- **Difference listings**:
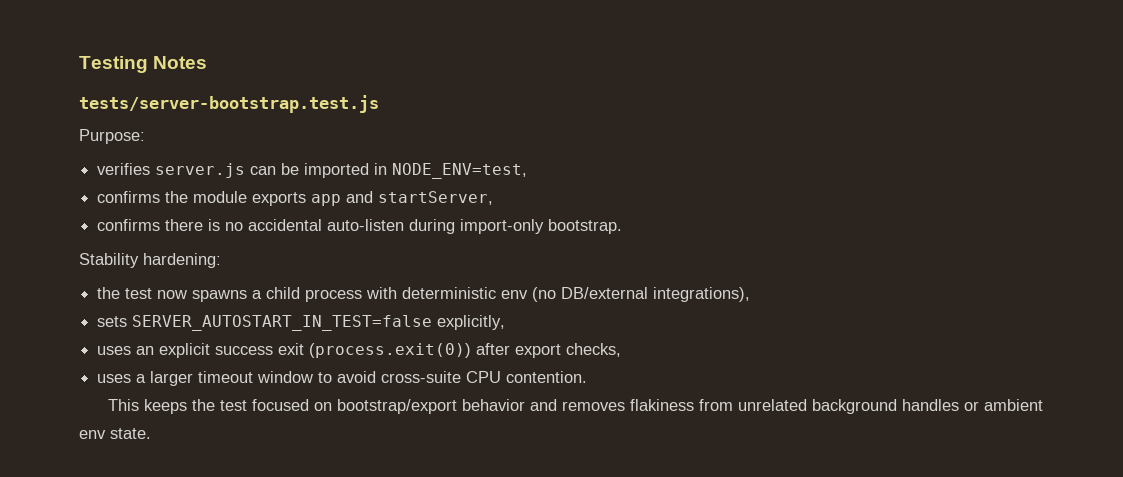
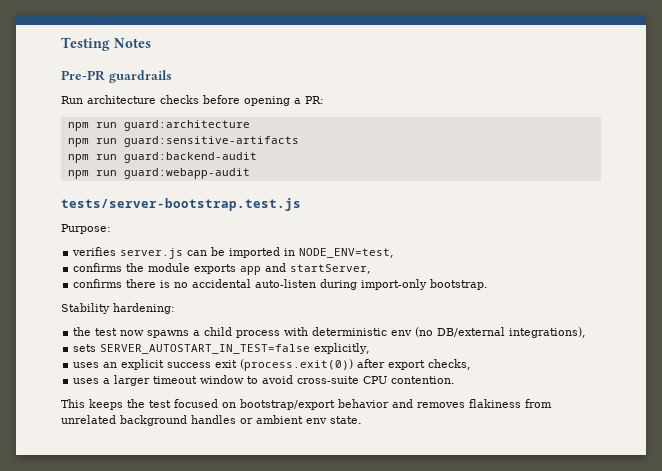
+ Pre-PR guardrails
+ Run architecture checks before opening a PR:
+ npm run guard:architecture
+ npm run guard:sensitive-artifacts
+ npm run guard:backend-audit
+ npm run guard:webapp-audit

- **ASSIGNMENT**: Write out the data above precisely. Pictures stay out.

- **FINISHED EXERCISE**:
+ Pre-PR guardrails
+ Run architecture checks before opening a PR:
+ npm run guard:architecture
+ npm run guard:sensitive-artifacts
+ npm run guard:backend-audit
+ npm run guard:webapp-audit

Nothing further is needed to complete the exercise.